Molecular modelling of cytokinin–receptor interaction. (A, B) Models for cytokinin (tZ) binding, predicted by molecular docking, to receptors ZmHK1 (A) and AHK3 (B). The ligand is rendered in a ball-and-stick representation with yellow carbon atoms; residues of the receptors forming the hormone-binding site surface are shown as sticks; the backbone is shown in cartoon representation. Residue numbers are coloured to indicate similar positions in the different receptors. Nitrogen atoms are coloured in blue, oxygen in red, hydrogen in cyan, and sulphur in light yellow.

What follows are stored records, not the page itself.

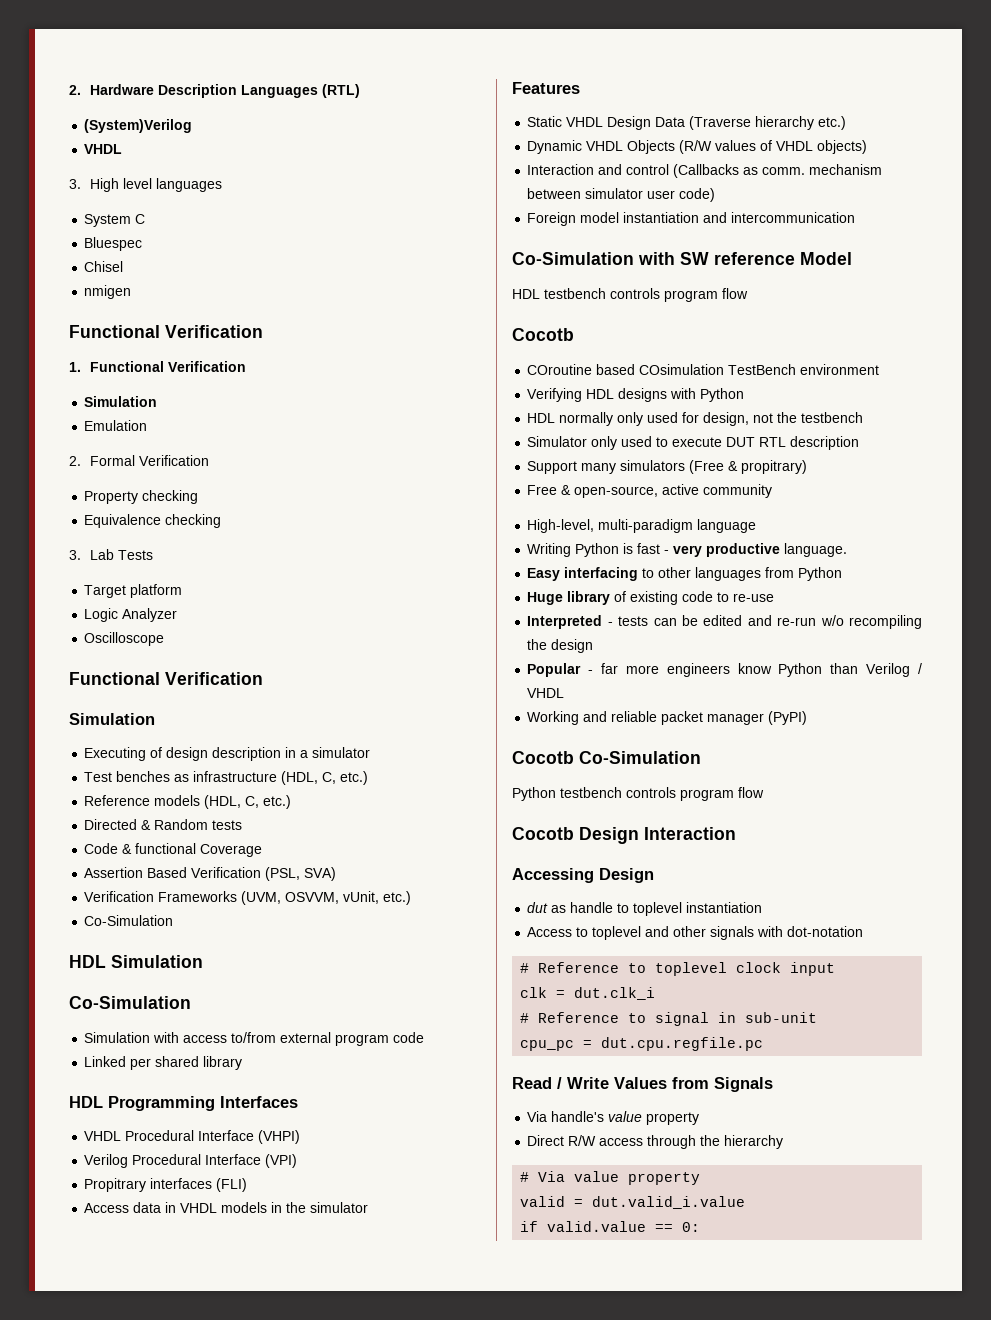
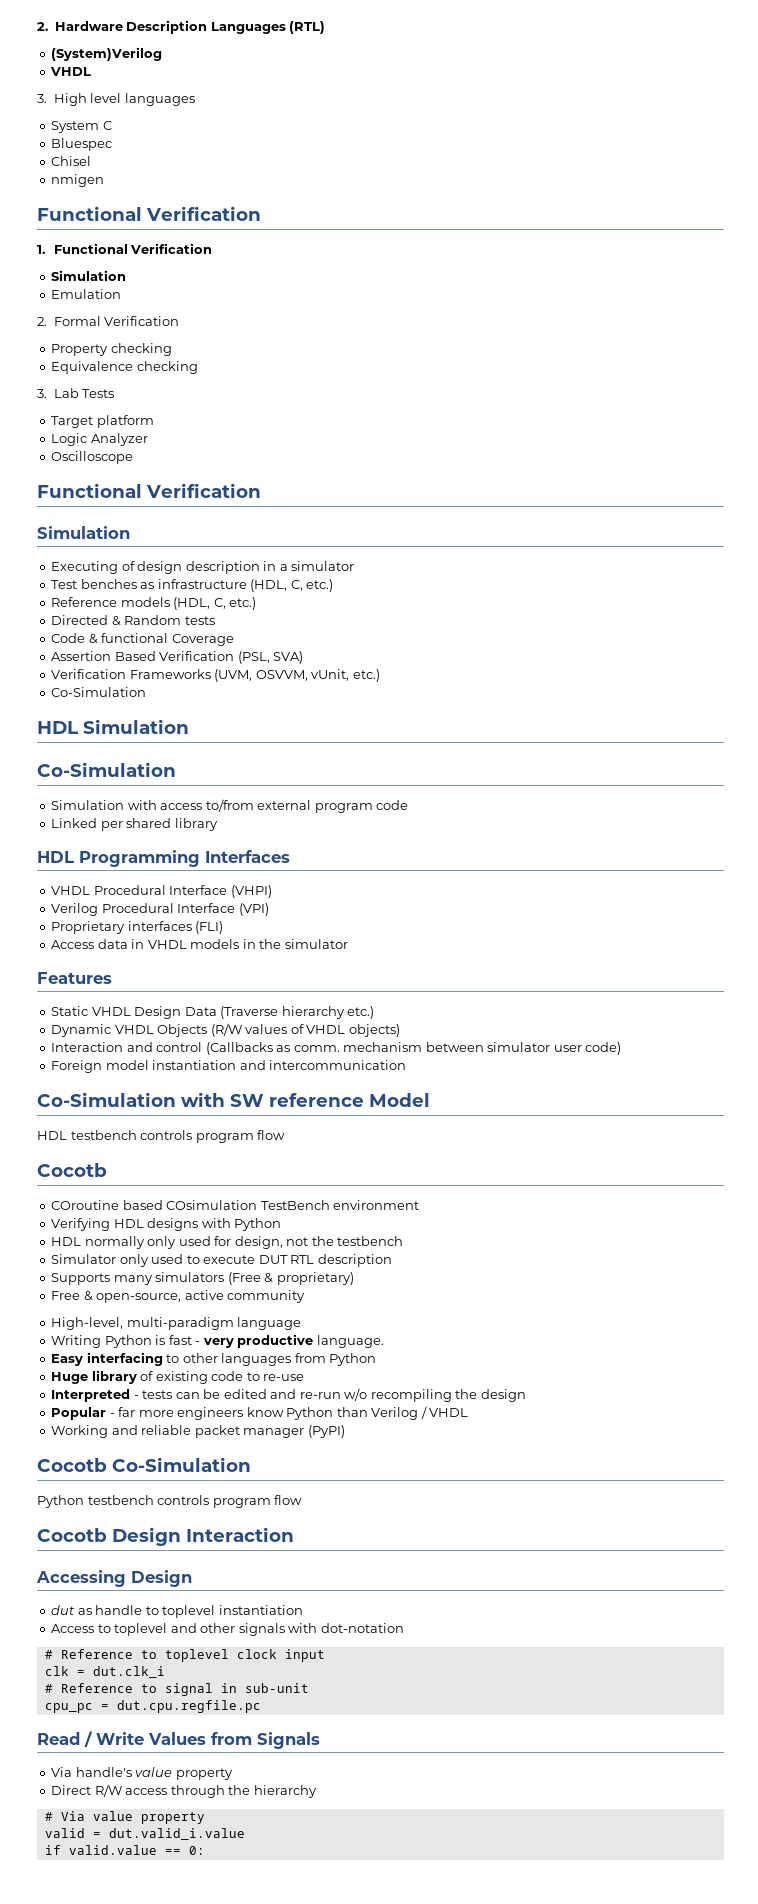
[84,1178,147,1192] Propitrary -> [51,921,126,934] Proprietary
[527,461,578,474] Support -> [51,1273,111,1285] Supports
[741,460,808,474] propitrary) -> [276,1272,354,1285] proprietary)

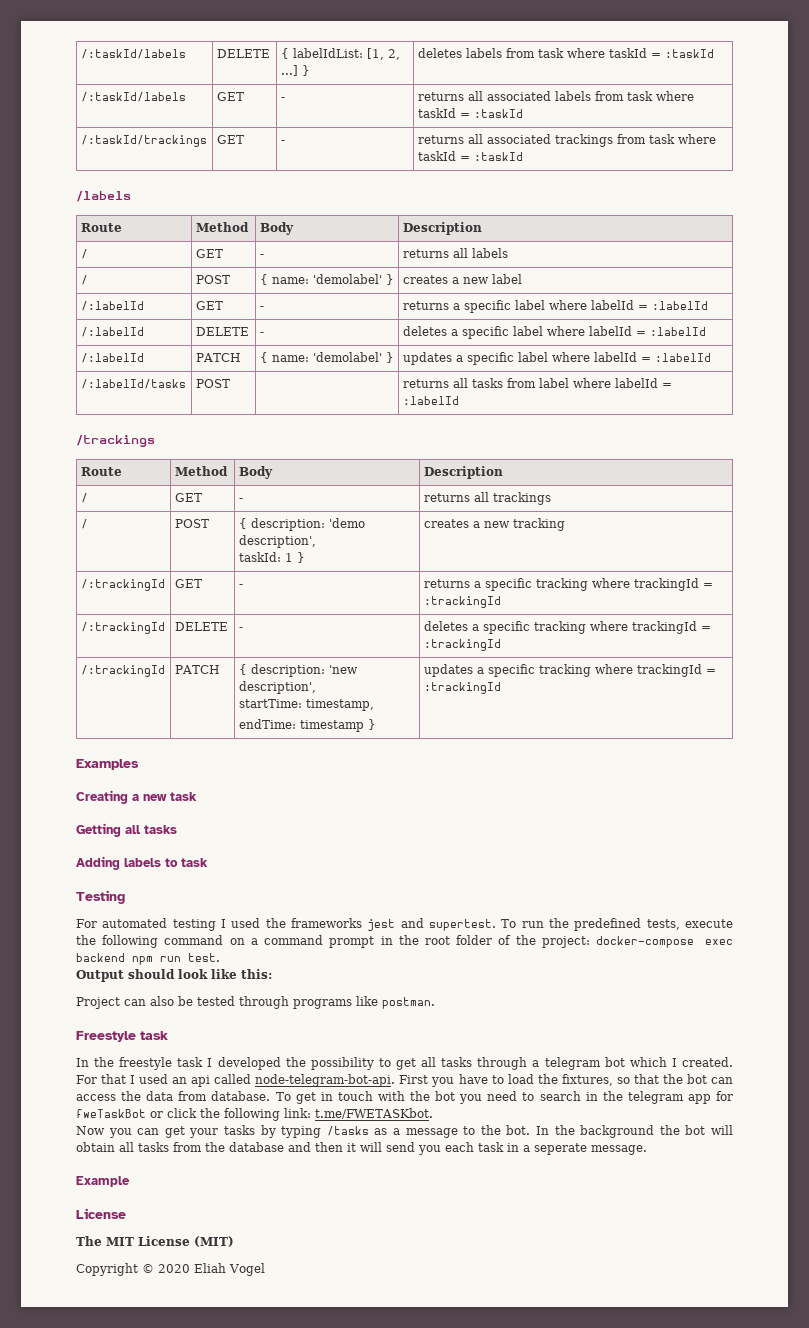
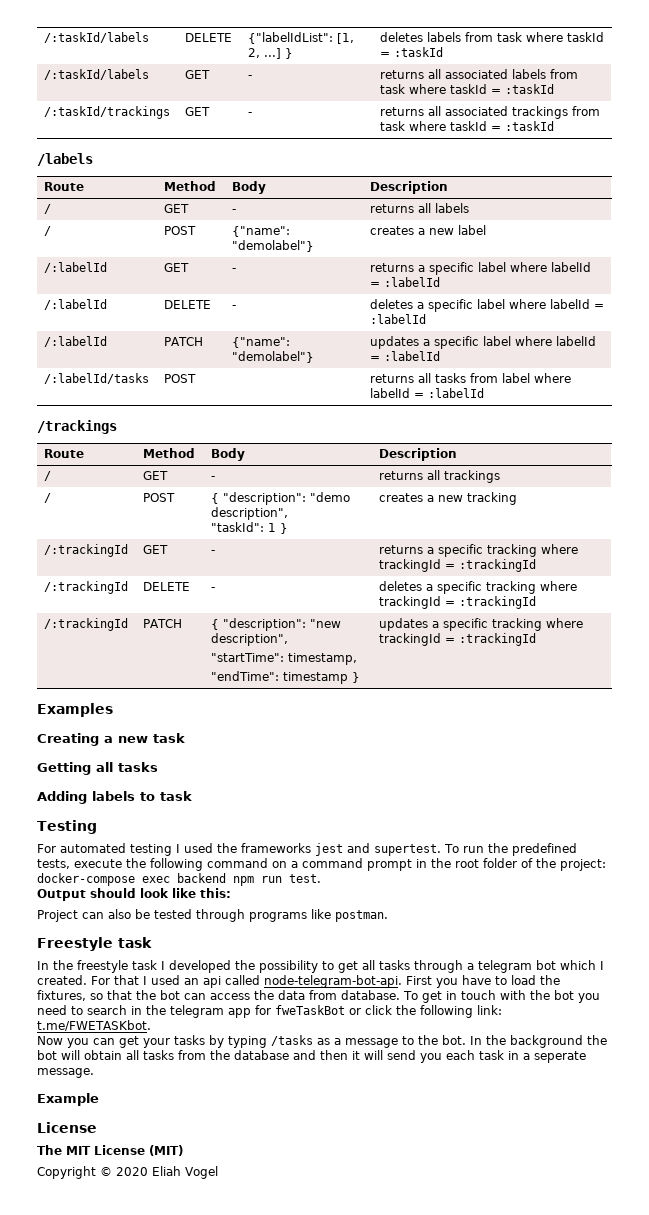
[280,48,363,59] { labelIdList: -> [248,32,334,44] {"labelIdList":
[259,274,394,285] { name: 'demolabel' } -> [232,226,291,237] [232,240,315,252] {"name": "demolabel"}
[259,352,394,363] { name: 'demolabel' } -> [232,337,291,348] [232,351,315,363] {"name": "demolabel"}
[250,518,365,531] [238,535,316,548] [238,552,281,562] description: 'demo description', // taskId: -> [223,492,351,505] [211,507,289,520] [211,522,265,532] "description": "demo description", // "taskId":
[250,664,358,677] [238,681,316,694] [238,699,302,708] description: 'new description', // startTime: -> [223,618,342,631] [211,633,289,646] [211,653,285,662] "description": "new description", // "startTime":
[238,719,296,729] endTime: -> [211,671,280,681] "endTime":

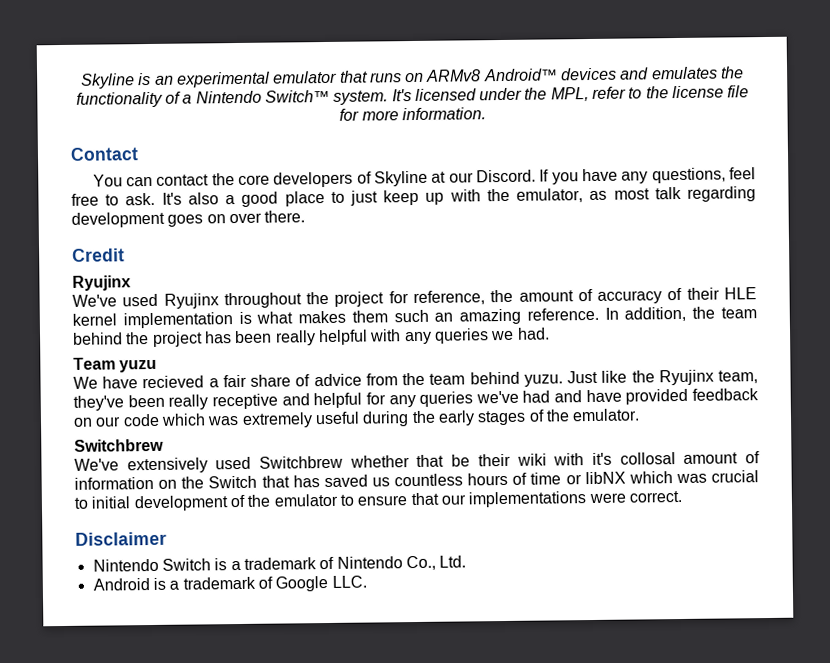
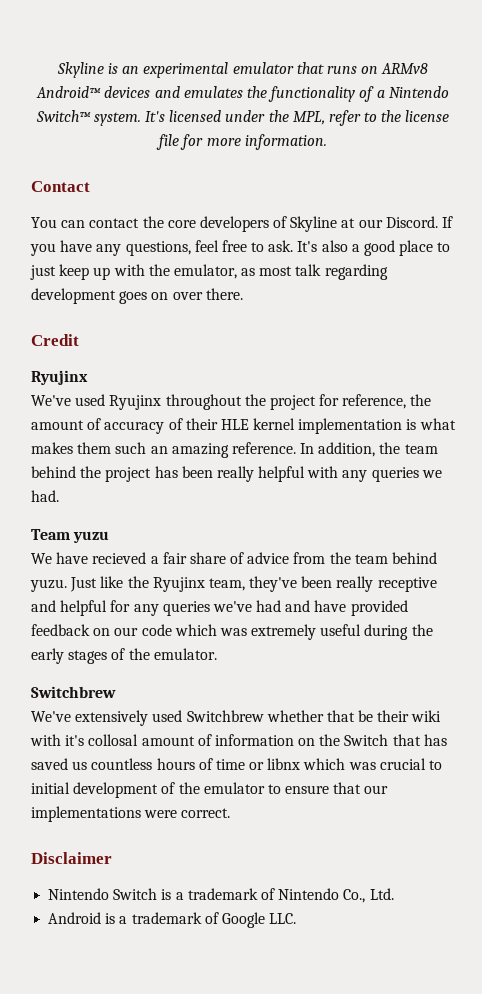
[584,471,626,485] libNX -> [267,758,301,770] libnx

Hydrogen bonds are shown as orange sticks. Non-polar hydrogen atoms and water molecules are omitted for clarity. Both A and B have been produced using SybylX2.1. (C, D) Comparison of predicted binding modes of cytokinin bases and cytokinin ribosides, iP versus iPR (C) and tZ versus tZR (D), to ZmHK1. Hydrogen bonds are shown as green dashed lines. Important hydrogen-bonding residues and water molecules are shown in ball-and-stick representation. Conserved bond-forming residues (D172 and L194) in the binding cavity are indicated. The surface of the binding cavity is coloured rose. Both C and D have been produced using VIDA 4.2.1.